ChatGPT: deconstructing the debate and moving it forward

Mark Coeckelbergh’s and David J. Gunkel’s critical analysis compels us to reevaluate our understanding of authorship, language, and the generation of meaning in the realm of Artificial Intelligence. The analysis of ChatGPT extrapolates beyond a mere understanding of the model as an algorithmic tool, but rather as an active participant in the construction of language and meaning, challenging longstanding preconceptions around authorship. The key argument lies in the subversion of traditional metaphysics, offering a vantage point from which to reinterpret the role of language and ethics in AI.

The research further offers a critique of Platonic metaphysics, which has historically served as the underpinning for many normative questions. The authors advance an anti-foundationalist perspective, suggesting that the performances and the materiality of text, inherently, possess and create their own meaning and value. The discourse decouples questions of ethics and semantics from their metaphysical moorings, thereby directly challenging traditional conceptions of moral and semantic authority.

Contextualizing the ChatGPT

The examination of ChatGPT provides a distinct perspective on the ways AI can be seen as a participant in authorship and meaning-making processes. Grounded in the extensive training data and iterative development of the model, the role of the AI is reframed, transgressing the conventional image of AI as an impersonal tool for human use. The underlying argument asserts the importance of acknowledging the role of AI in not only generating text but also in constructing meaning, thereby influencing the larger context in which it operates. In doing so, the article probes the interplay between large language models, authorship, and the very nature of language, reflecting on the ethical and philosophical considerations intertwined within.

The discourse contextualizes the subject within the framework of linguistic performativity, emphasizing the transformative dynamics of AI in our understanding of authorship and text generation. Specifically, the authors argue that in the context of ChatGPT, authorship is diffused, moving beyond the sole dominion of the human user to a shared responsibility with the AI system. The textual productions of AI become not mere reflections of pre-established human language patterns, but also active components in the construction of new narratives and meaning. This unique proposition incites a paradigm shift in our understanding of large language models, and the author provides a substantive foundation for this perspective within the framework of the research.
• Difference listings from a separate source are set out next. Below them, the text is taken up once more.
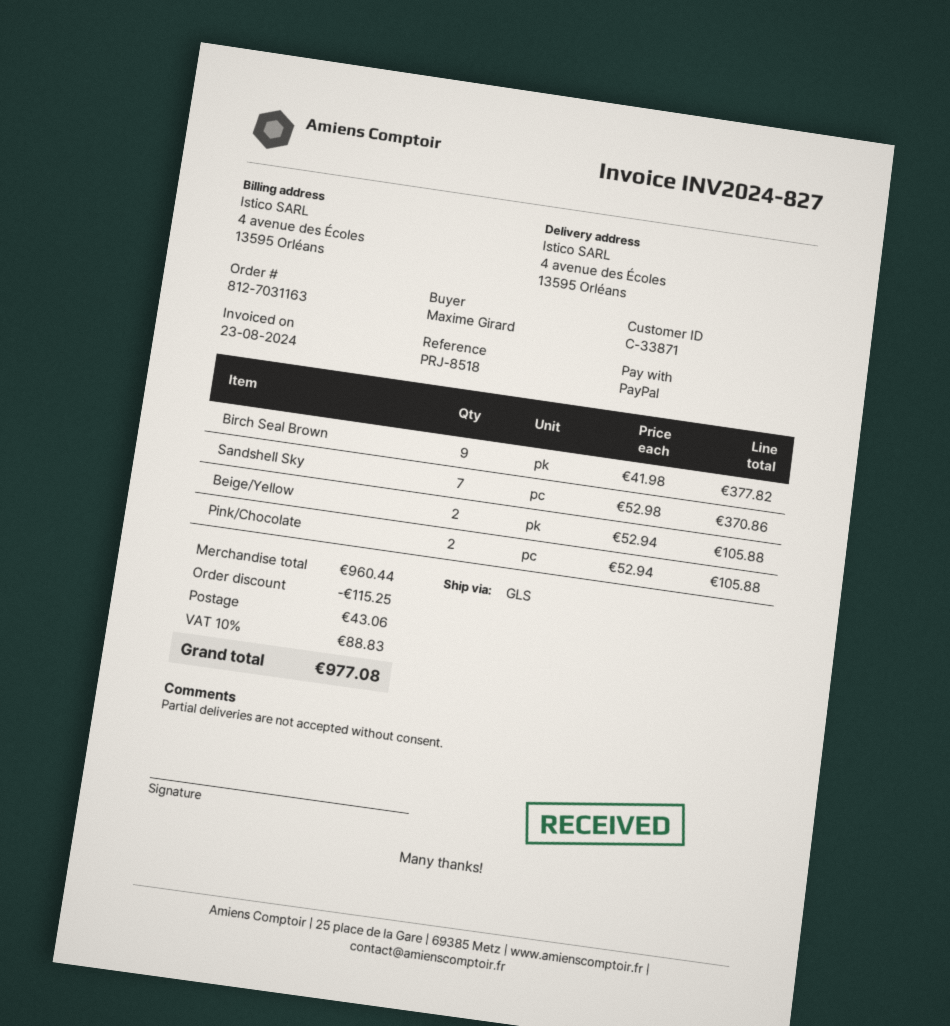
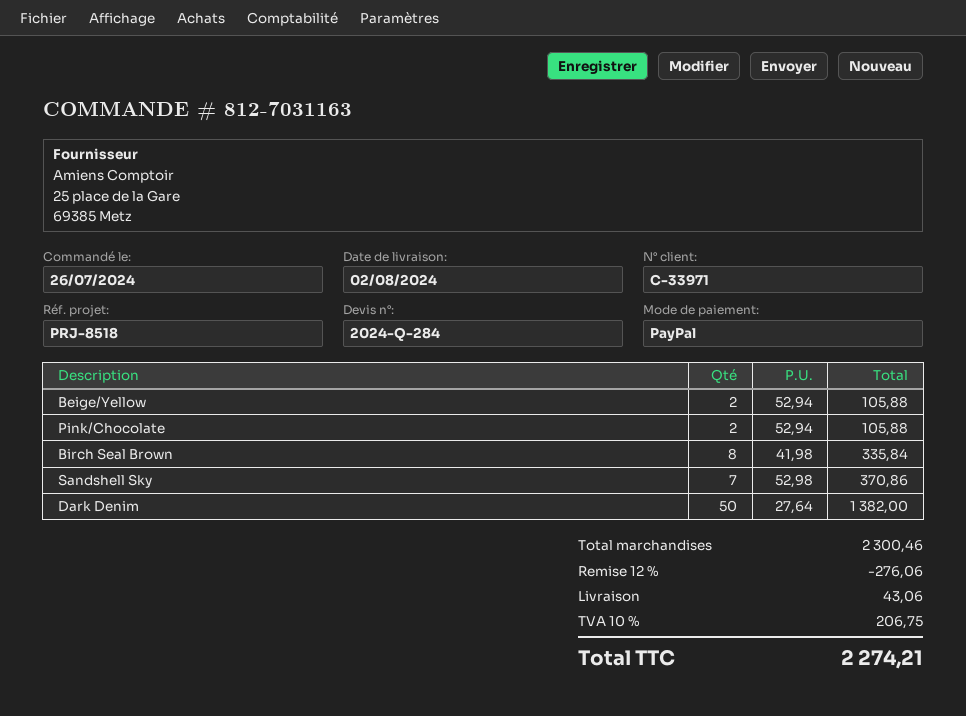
customer number: C-33871 -> C-33971
Birch Seal Brown: 9 x 41.98 = 377.82 -> 8 x 41.98 = 335.84
Dark Denim: none -> 50 x 27.64 = 1382.00
subtotal: 960.44 -> 2300.46
discount: 115.25 -> 276.06
tax: 10% = 88.83 -> 10% = 206.75
total: 977.08 -> 2274.21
Anti-foundationalism, Ethical Pluralism and AI

The authors champion a view of language and meaning as a contingent, socially negotiated construct, thereby challenging the Platonic metaphysical model that prioritizes absolute truth or meaning. Within the sphere of AI, this perspective disavows the idea of a univocal foundation for value and meaning, asserting instead that AI systems like ChatGPT contribute to meaning-making processes in their interactions and performances. This stance, while likely to incite concerns of relativism, is supported by scholarly concepts such as ethical pluralism and an appreciation of diverse standards, which envision shared norms coexisting with a spectrum of interpretations. The authors extend this philosophical foundation to the development of large language models, arguing for an ethical approach that forefronts the needs and values of a diverse range of stakeholders in the evolution of this technology.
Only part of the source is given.